A text message has led to the arrest of a Marietta man accused of selling psilocybin mushrooms, a drug not seen often in the area.
According to a report from the Washington County Sheriff's Office, a local resident reported receiving an unsolicited text from an unknown number offering to sell him the psychedelic drug.
The number was traced back to Michael E. Hoffert, 30, of 421 Phillips St. Apt. 14.
"We received this information that he was dealing in mushrooms and he came to this location on a bicycle to sell to our undercover officer and had a conversation with him," said Washington County Sheriff Larry Mincks.
Hoffert met the agent at the Speedway on Seventh Street Saturday, which is in the vicinity of Marietta Middle School, said Mincks.
The agent had arranged to purchase a quarter ounce of the drugs for $50. When Hoffert was arrested, he was in possession of nearly a half ounce of the drug.
Hallucinogenic mushrooms contain two psychoactive ingredients: psilocybin and psilocin.
Psilocybin is the main active ingredient and psilocin is found in smaller amounts, yet is more potent.
When ingested, the psilocybin in mushrooms is metabolized into psilocin and produce hallucinogenic effects that last for six to eight hours.
Physical effects include nausea, vomiting, muscle weakness and lack of coordination.
There are several species of hallucinogenic mushrooms, some grown domestically and some smuggled in from Mexico and Central America.
Mushrooms sell for $5 to $35 per gram.
Source: Drug Enforcement Administration and street drugs guide distributed by the Washington County Sheriff's Office.
He was arrested for trafficking in drugs, a third degree felony.
It is unclear whether Hoffert had sent a text message to the wrong number or was simply sending random text messages offering to sell the drug. A forensic specialist with the sheriff's office will be going through Hoffert's phone, said Mincks.
Mushrooms, which produce a psychedelic mind-altering effect similar to LSD, are not a common drug encountered by local law enforcement agencies.
"It's certainly not as common as heroin or marijuana or meth. It's probably at the bottom of the ones we see," said Mincks.
Shawn Graham, chief deputy for the Wood County Sheriff's Office, previously spent three years with the Parkersburg Violent Crime and Narcotics Task Force and has only encountered the drug on a few occasions.
"I can't say it's an everyday problem. It's at least not one of the out-of-control drugs like the explosion of bath salts and meth," he said.
On the occasions where Graham did run into the drug, it was in combination with other drugs, such as cocaine and marijuana.
It is possible to grow the mushrooms. Executing one warrant, Graham encountered someone who had downloaded instructions onto his computer detailing how to grow the mushroom spores.
It is not known if Hoffert grew the mushrooms himself, said Mincks.

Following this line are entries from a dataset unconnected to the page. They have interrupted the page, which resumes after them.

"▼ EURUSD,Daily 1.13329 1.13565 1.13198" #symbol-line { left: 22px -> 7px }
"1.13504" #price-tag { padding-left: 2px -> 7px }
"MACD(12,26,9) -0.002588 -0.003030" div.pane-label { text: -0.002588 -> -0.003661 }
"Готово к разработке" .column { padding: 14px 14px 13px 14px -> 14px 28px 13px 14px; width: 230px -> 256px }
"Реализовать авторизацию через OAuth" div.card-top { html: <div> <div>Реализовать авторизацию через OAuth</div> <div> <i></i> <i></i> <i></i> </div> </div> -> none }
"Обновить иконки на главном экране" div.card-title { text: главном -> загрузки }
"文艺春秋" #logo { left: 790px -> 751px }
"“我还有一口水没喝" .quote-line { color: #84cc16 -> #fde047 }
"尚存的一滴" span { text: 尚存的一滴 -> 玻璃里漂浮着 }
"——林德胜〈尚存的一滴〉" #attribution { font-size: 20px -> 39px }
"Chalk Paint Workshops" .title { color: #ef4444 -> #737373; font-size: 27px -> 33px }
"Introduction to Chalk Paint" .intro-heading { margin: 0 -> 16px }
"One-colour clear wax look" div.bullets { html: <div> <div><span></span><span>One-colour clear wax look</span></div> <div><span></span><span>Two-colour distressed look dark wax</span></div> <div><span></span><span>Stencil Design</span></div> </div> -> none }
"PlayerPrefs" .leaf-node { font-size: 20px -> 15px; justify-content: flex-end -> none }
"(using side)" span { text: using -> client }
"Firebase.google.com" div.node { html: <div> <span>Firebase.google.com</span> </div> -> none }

Recently, a Washington County grand jury indicted a man for being in possession of psilocybin mushrooms. Frank J. Nichols Jr., 30, of 133 West High St. Box 3, Salem, W.Va., was stopped with the drug on Interstate 77 on May 25, 2012, and charged with a fifth-degree felony.
According to the Marietta Municipal Court public access records, Hoffert has previously been convicted of OVI, possession of drug paraphernalia, trespassing and multiple counts of criminal damaging and theft.
He is currently being held at the Washington County Jail in lieu of $15,00 bond. If convicted, the third-degree felony carries a maximum penalty of three years in prison.